» INSTRUCTIONS TO FOLLOW
Copy the lines below that contain "none".

» INFORMATION SUPPLIED
○ ○ ○ ○

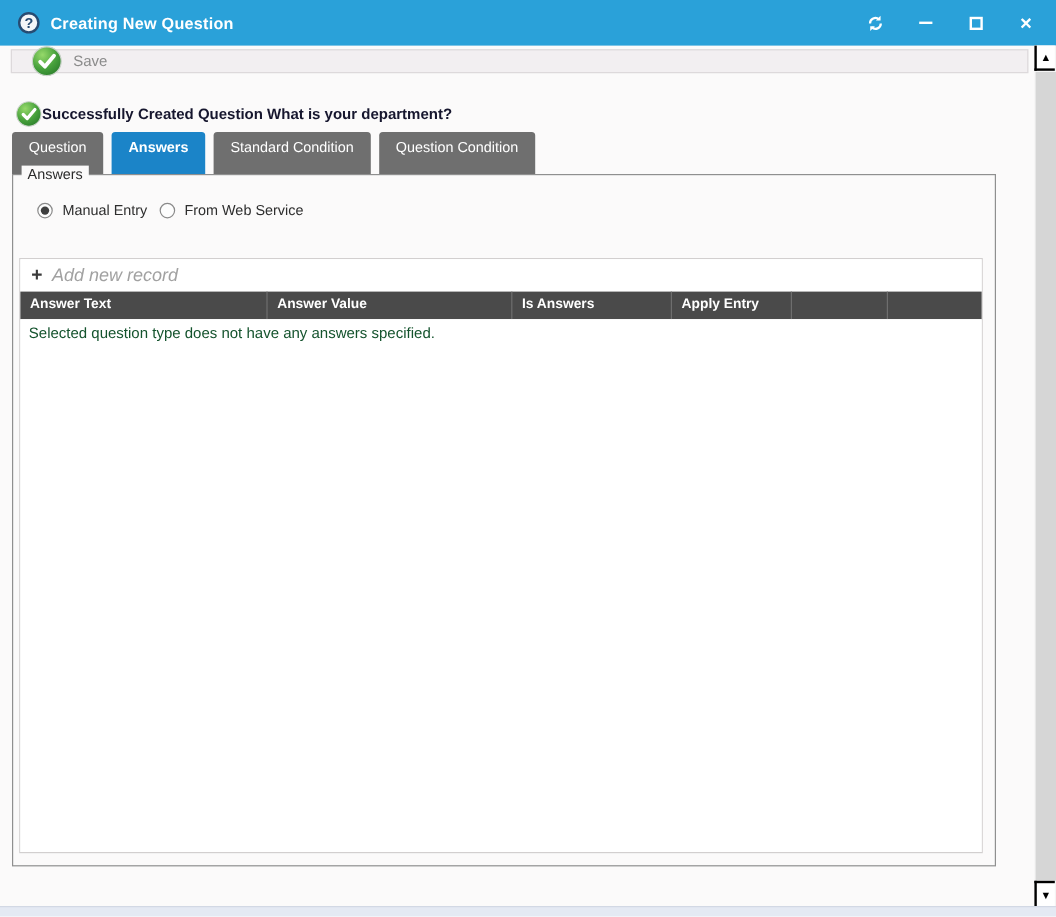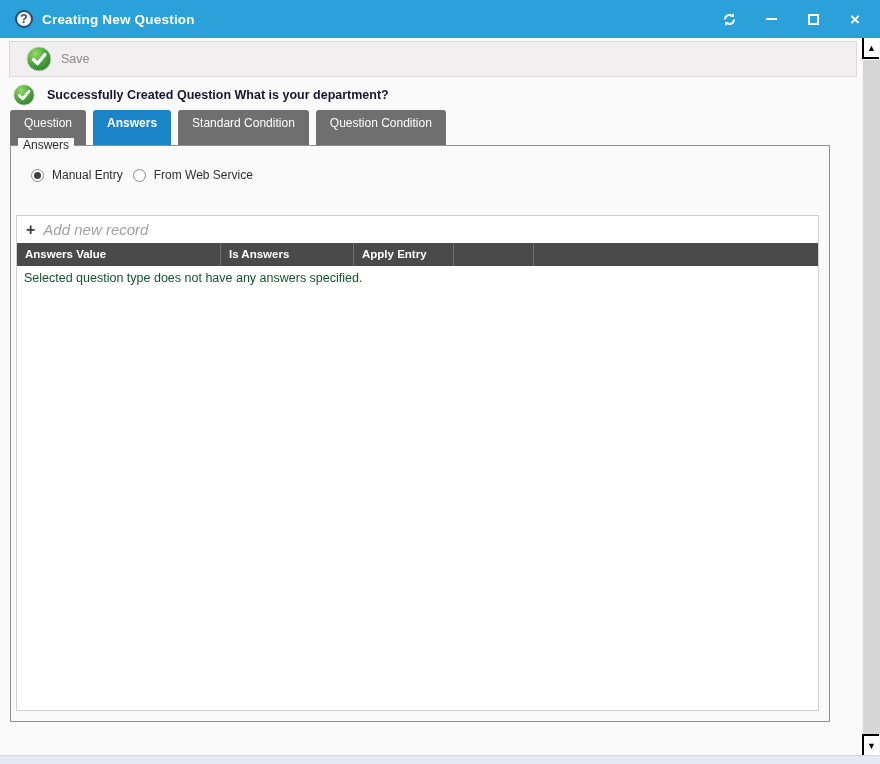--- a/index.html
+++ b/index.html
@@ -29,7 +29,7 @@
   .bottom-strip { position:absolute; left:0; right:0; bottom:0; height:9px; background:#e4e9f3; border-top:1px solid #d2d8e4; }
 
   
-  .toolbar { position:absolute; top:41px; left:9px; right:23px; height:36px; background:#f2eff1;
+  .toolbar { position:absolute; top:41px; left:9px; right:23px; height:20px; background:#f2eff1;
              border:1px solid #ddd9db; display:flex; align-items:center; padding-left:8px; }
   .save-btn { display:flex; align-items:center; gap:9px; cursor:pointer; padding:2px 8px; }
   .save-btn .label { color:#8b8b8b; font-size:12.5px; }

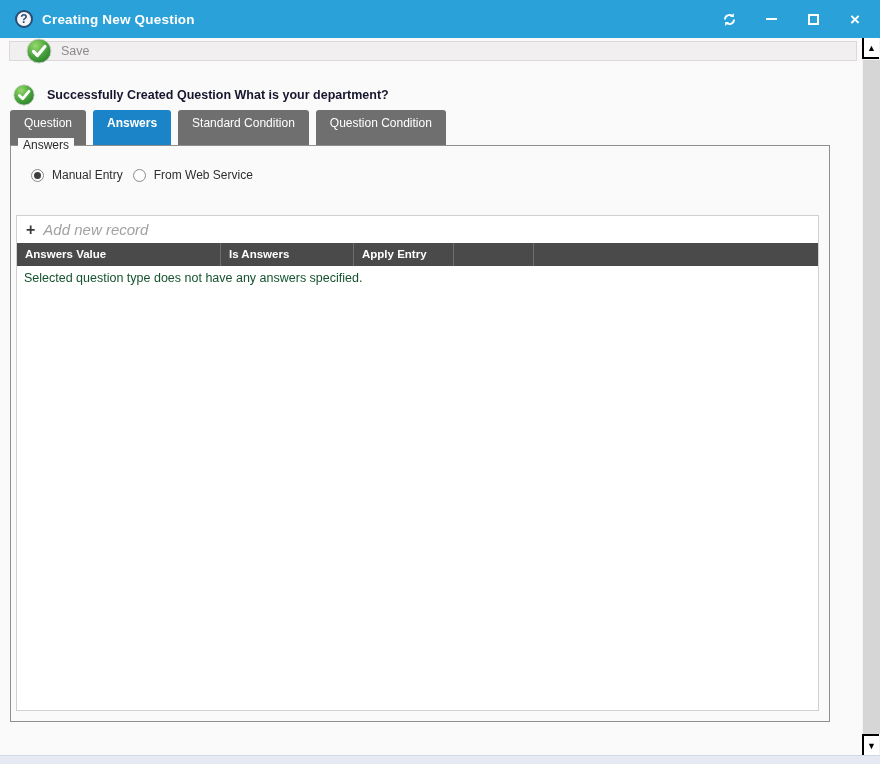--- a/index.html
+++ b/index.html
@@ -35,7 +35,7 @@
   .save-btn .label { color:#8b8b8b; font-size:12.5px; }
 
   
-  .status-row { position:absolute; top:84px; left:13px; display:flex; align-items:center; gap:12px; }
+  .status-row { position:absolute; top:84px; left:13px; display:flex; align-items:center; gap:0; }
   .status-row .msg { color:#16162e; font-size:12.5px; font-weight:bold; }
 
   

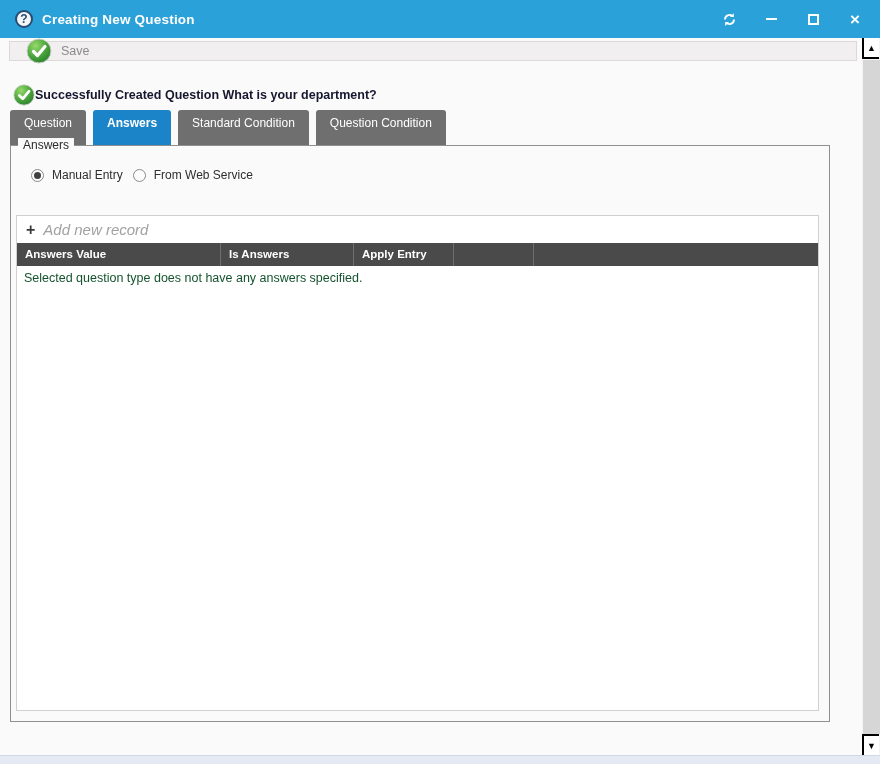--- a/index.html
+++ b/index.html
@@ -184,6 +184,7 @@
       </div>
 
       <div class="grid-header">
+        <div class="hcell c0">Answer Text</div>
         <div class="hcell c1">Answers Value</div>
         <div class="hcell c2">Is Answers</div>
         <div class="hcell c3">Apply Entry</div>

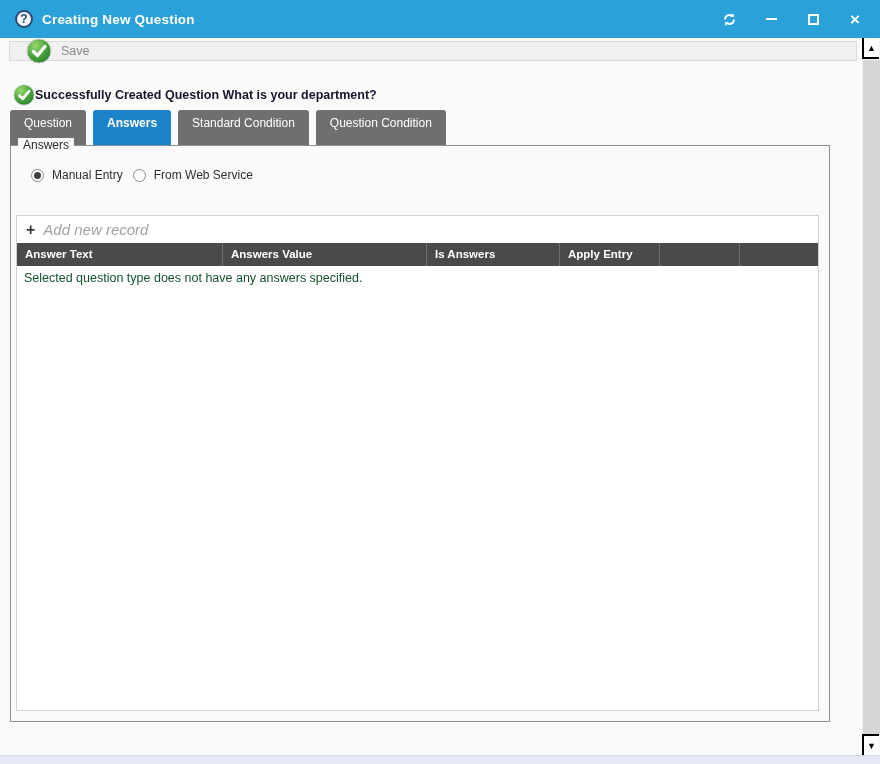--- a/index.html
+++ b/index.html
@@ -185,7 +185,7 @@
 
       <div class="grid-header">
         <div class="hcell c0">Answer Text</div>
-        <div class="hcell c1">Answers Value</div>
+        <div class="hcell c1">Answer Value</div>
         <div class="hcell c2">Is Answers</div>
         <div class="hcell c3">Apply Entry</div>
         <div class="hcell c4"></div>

○ ○ ○ ○

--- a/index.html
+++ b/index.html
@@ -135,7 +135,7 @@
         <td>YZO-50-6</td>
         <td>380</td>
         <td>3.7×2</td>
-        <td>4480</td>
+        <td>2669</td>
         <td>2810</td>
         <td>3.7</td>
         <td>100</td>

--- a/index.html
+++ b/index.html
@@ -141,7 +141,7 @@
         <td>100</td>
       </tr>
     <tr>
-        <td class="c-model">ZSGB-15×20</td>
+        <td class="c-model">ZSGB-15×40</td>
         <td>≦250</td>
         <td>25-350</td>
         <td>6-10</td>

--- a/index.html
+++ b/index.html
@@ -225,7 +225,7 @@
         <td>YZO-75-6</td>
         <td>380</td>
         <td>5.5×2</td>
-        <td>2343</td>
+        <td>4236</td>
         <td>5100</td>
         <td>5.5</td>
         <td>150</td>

○ ○ ○ ○

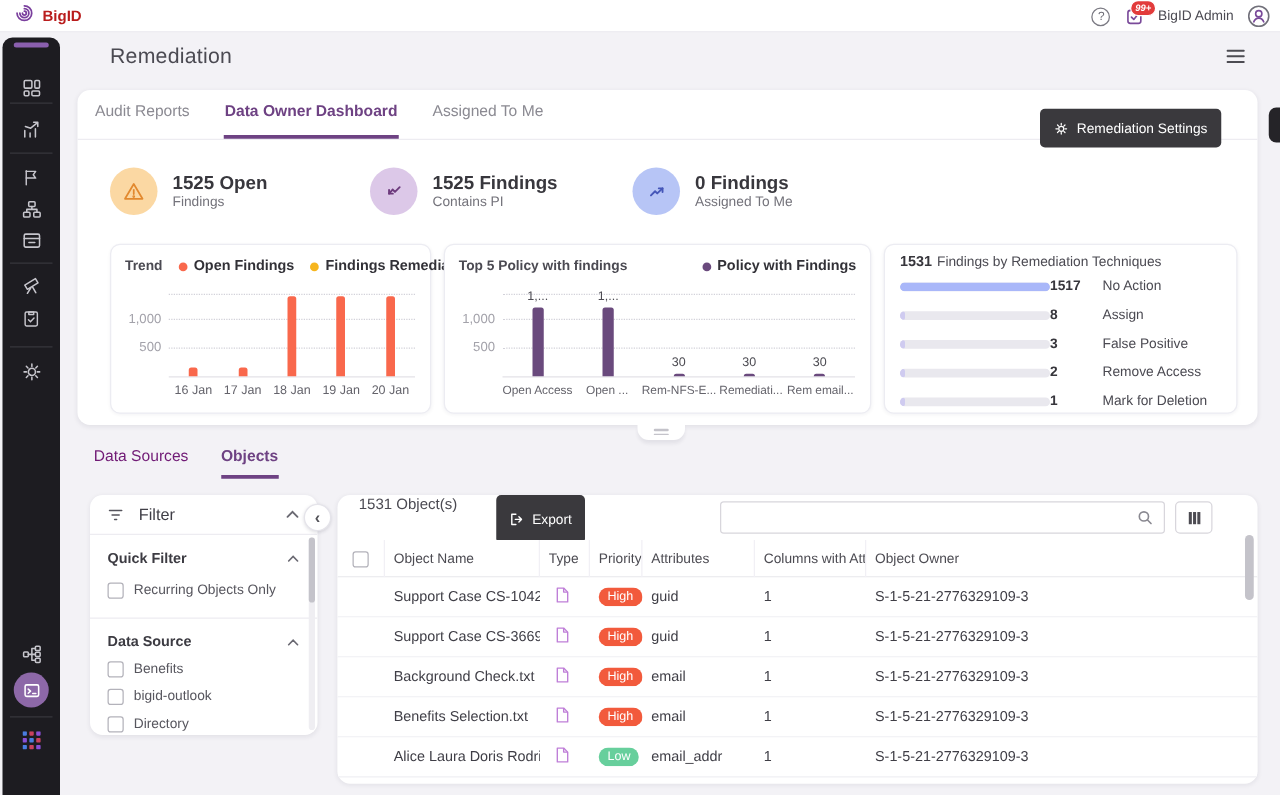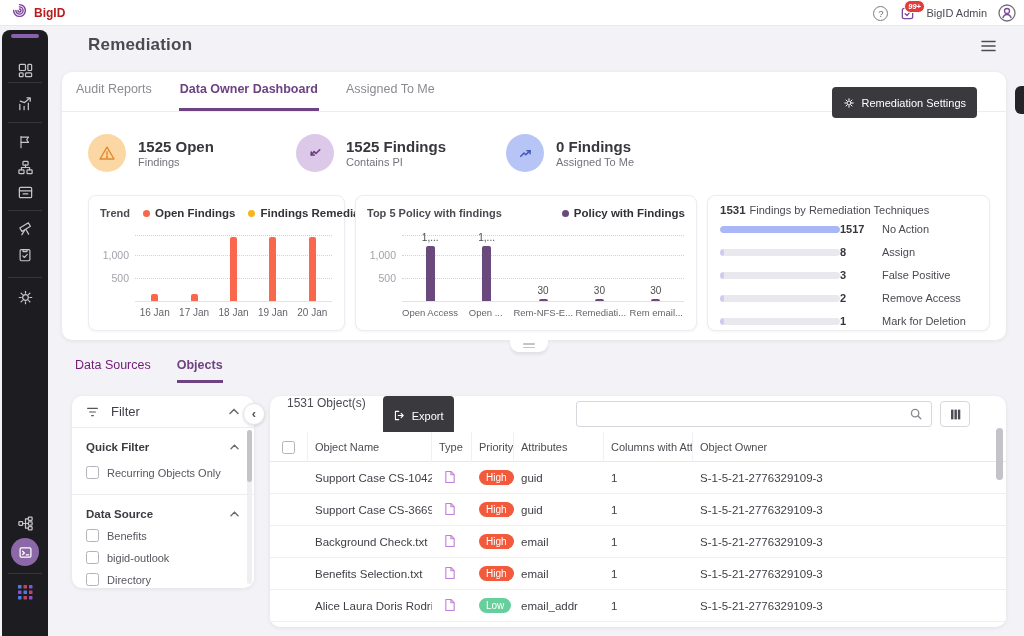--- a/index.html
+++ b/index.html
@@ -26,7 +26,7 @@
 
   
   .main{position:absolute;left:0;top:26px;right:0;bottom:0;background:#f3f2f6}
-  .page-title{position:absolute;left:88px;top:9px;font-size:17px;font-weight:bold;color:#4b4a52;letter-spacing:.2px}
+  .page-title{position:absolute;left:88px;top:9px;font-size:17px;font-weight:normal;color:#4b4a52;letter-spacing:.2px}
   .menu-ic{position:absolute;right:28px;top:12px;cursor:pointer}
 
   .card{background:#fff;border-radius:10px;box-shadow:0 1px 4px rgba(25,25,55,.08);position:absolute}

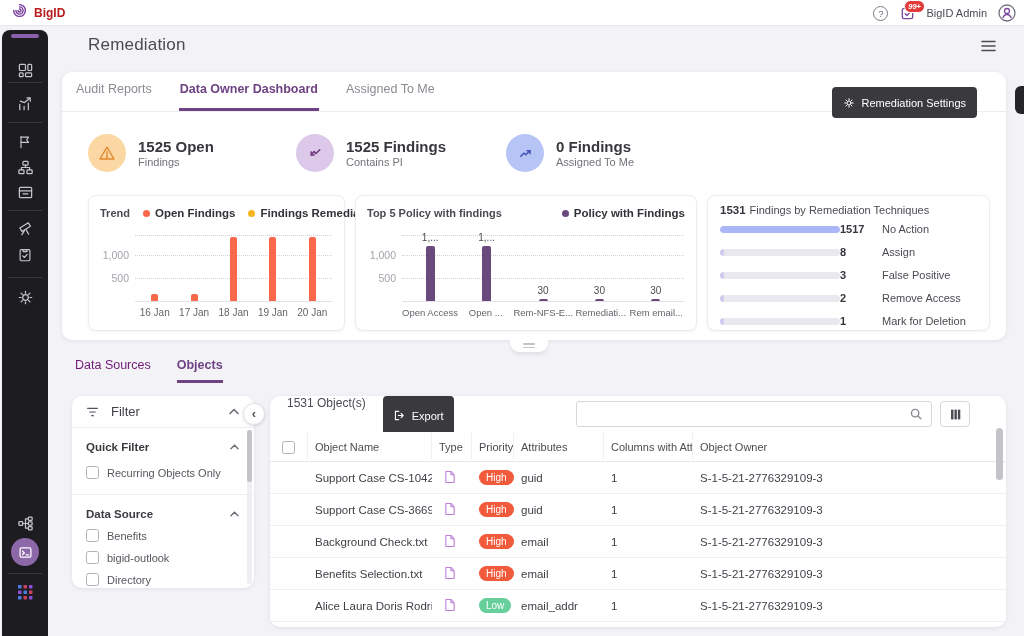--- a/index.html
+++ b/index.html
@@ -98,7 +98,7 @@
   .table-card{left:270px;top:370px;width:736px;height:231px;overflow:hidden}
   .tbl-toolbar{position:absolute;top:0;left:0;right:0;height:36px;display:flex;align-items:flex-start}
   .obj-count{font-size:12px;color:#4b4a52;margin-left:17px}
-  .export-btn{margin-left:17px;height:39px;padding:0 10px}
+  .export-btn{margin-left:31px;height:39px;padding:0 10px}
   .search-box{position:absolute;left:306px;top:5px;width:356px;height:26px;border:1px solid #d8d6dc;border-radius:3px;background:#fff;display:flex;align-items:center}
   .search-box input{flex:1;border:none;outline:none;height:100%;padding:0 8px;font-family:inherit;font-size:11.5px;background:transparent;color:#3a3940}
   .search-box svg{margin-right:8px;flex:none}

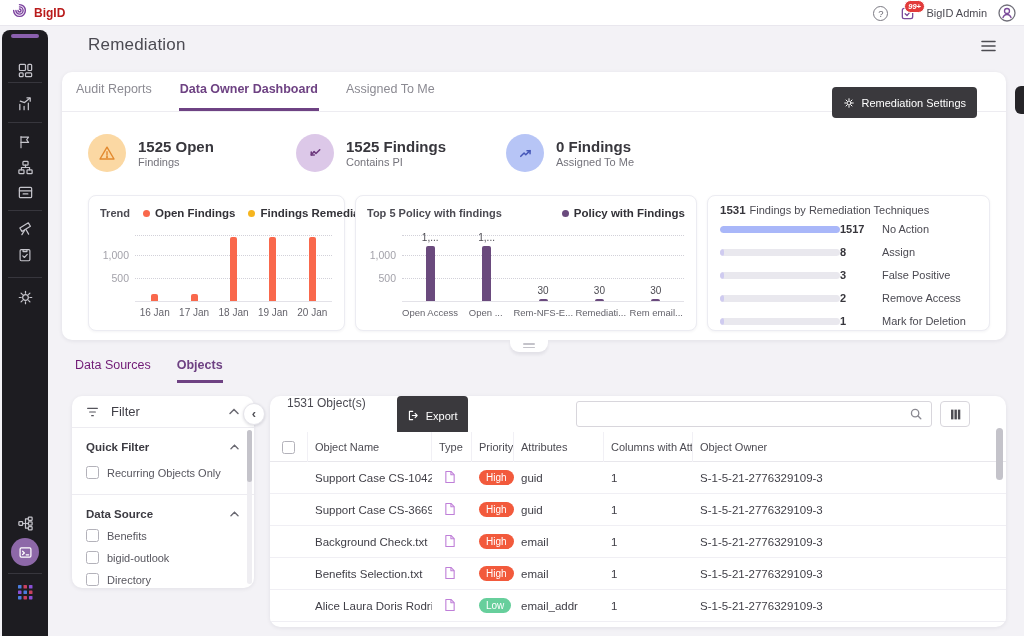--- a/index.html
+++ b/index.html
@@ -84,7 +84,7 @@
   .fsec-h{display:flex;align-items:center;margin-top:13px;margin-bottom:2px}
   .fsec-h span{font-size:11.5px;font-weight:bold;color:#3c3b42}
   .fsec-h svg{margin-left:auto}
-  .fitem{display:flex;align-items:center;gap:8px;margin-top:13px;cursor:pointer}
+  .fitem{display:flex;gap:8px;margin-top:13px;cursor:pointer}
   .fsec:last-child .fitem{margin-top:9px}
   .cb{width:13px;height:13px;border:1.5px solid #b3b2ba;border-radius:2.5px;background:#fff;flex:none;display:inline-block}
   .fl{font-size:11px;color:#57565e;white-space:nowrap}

○ ○ ○ ○

» YOUR RESPONSE
   .search-box input{flex:1;border:none;outline:none;height:100%;padding:0 8px;font-family:inherit;font-size:11.5px;background:transparent;color:#3a3940}
   .search-box svg{margin-right:8px;flex:none}
   .cb{width:13px;height:13px;border:1.5px solid #b3b2ba;border-radius:2.5px;background:#fff;flex:none;display:inline-block}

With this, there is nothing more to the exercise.